As for the note, Dewey rebutted the prosecution’s claim that Lizzie lied about the note. “What motive,” he asked, “had she to invent a story like this? What motive? Would it not have been more natural for her to say simply, that her stepmother had gone out?” She need not have pointed to something tangible. Instead, he suggested that, if we “contemplate the possibility of there being another assassin than herself,” it could have been part of his plan to write the note and then remove it himself.

He then turned to the biggest stumbling block for the prosecution: the gruesome nature of the hatchet blows. “Is there anything in the way and manner of doing the acts of killing, the weapon used, whatever it was, or the force applied, which is significant as to the sex and strength of the doer of the acts?” he asked. He reminded the jurors of how the medical experts had testified “as to the way in which they think the blows were inflicted on Mrs. Borden” (wood-chopping-style), and “as to the position of the assailant” (astride her body). Dewey asked a series of questions that seemed rhetorical: “Are these views correct? If so, are they favorable to the contention that a person of the defendant’s sex and size was the assailant? Is it reasonable and credible that she could have killed Mrs. Borden at or about the time claimed by the Government, and then, with the purpose in her mind to kill her father at a later hour, have gone about her household affairs with no change of manner to excite attention?” He reminded the jury: “You have a right to reason and judge from what you know of the laws and property of human nature and action; and if it is suggested to you that the killing of Mr.
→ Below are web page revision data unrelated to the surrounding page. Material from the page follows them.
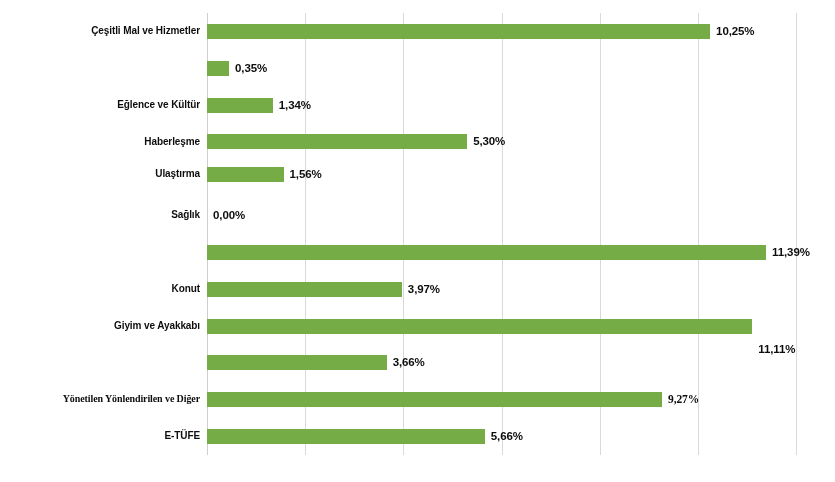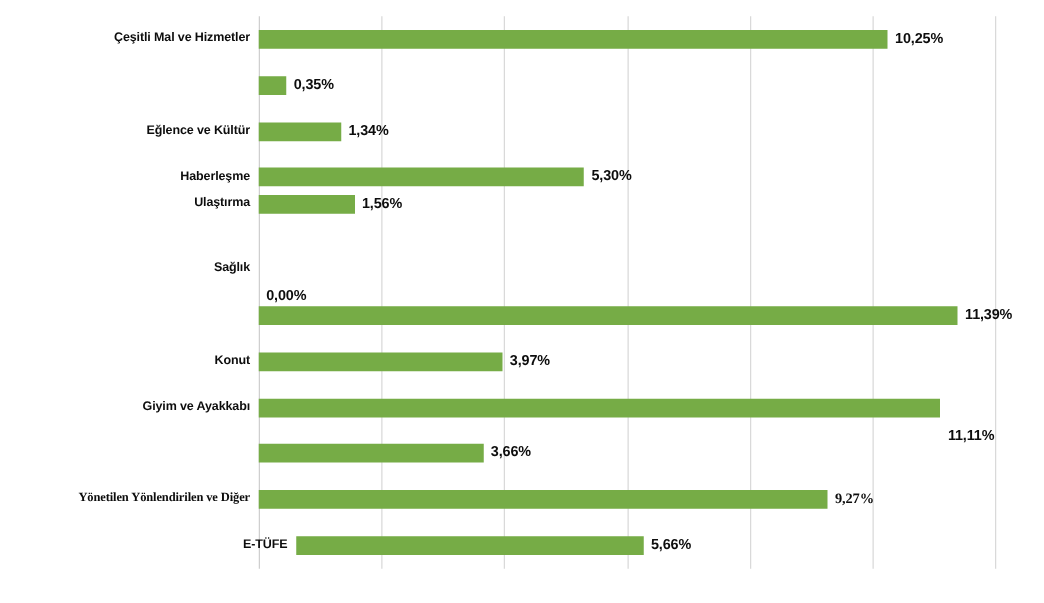"Ulaştırma" div.row { top: 132px -> 143px }
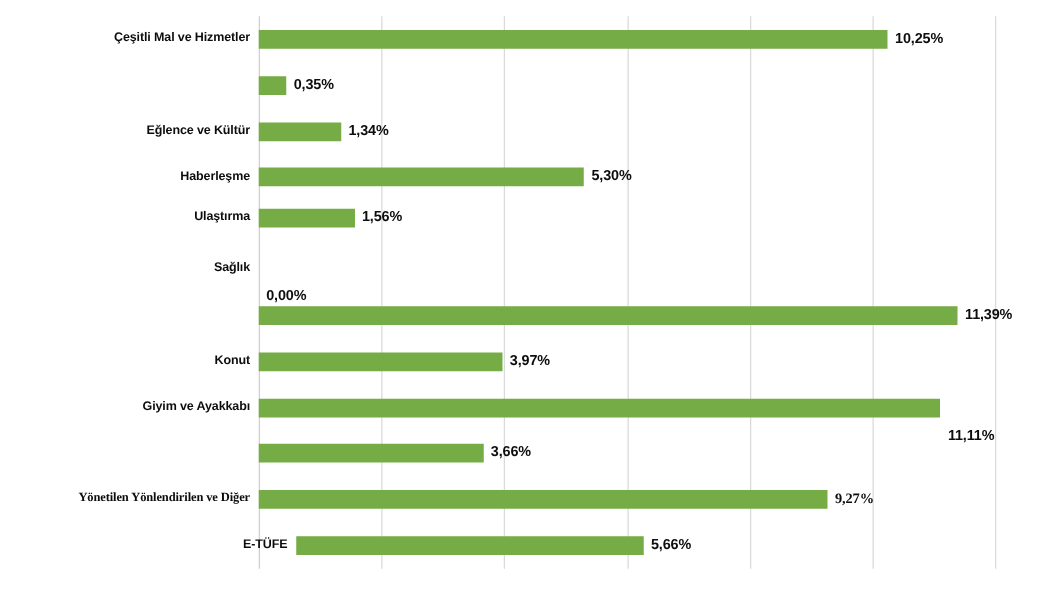"0,00%" div.bar-value { margin-top: 22px -> none }
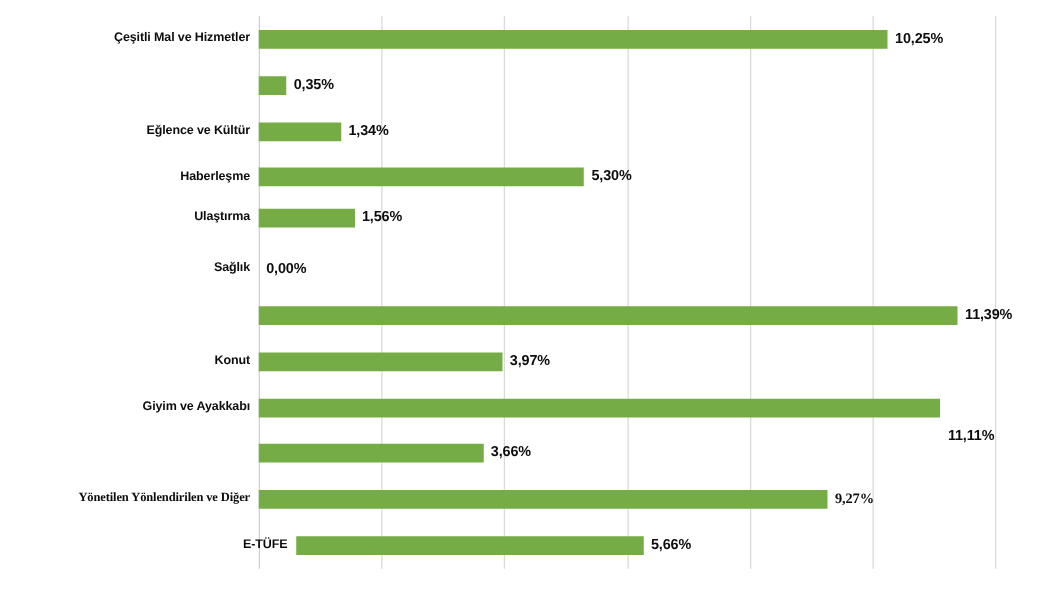"E-TÜFE" div.row { margin-left: 30px -> none }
Borden was not part of the original plan . . . it will be for you to consider . . . whether that suggestion to you seems to be reasonable.”

Judge Dewey explained the law in Massachusetts about defendants testifying at their own trials. He drew their attention to “the guarded language of the statute,” providing that a person charged with commission of a crime “shall, at his own request, but not otherwise, be deemed a competent witness; and his neglect or refusal to testify shall not create any presumption against him.” The law derived from the common-law practice of not permitting defendants to testify on their own behalf and from the Massachusetts Bill of Rights protecting against self-incrimination. In plain language, unless she herself decided to testify, it was as if she had no right to testify. No negative inference could be drawn about her failure to testify. But Dewey went further. He offered reasons she might not wish to testify: “If she were required to explain, others might think the explanation insufficient”; she would also be subject to cross-examination like any other witness. He explained: “She may be asked questions that are legally competent which she is not able to answer, or she may answer questions truly and yet it may be argued against her that her answers were untrue, and her neglect to answer perverse.”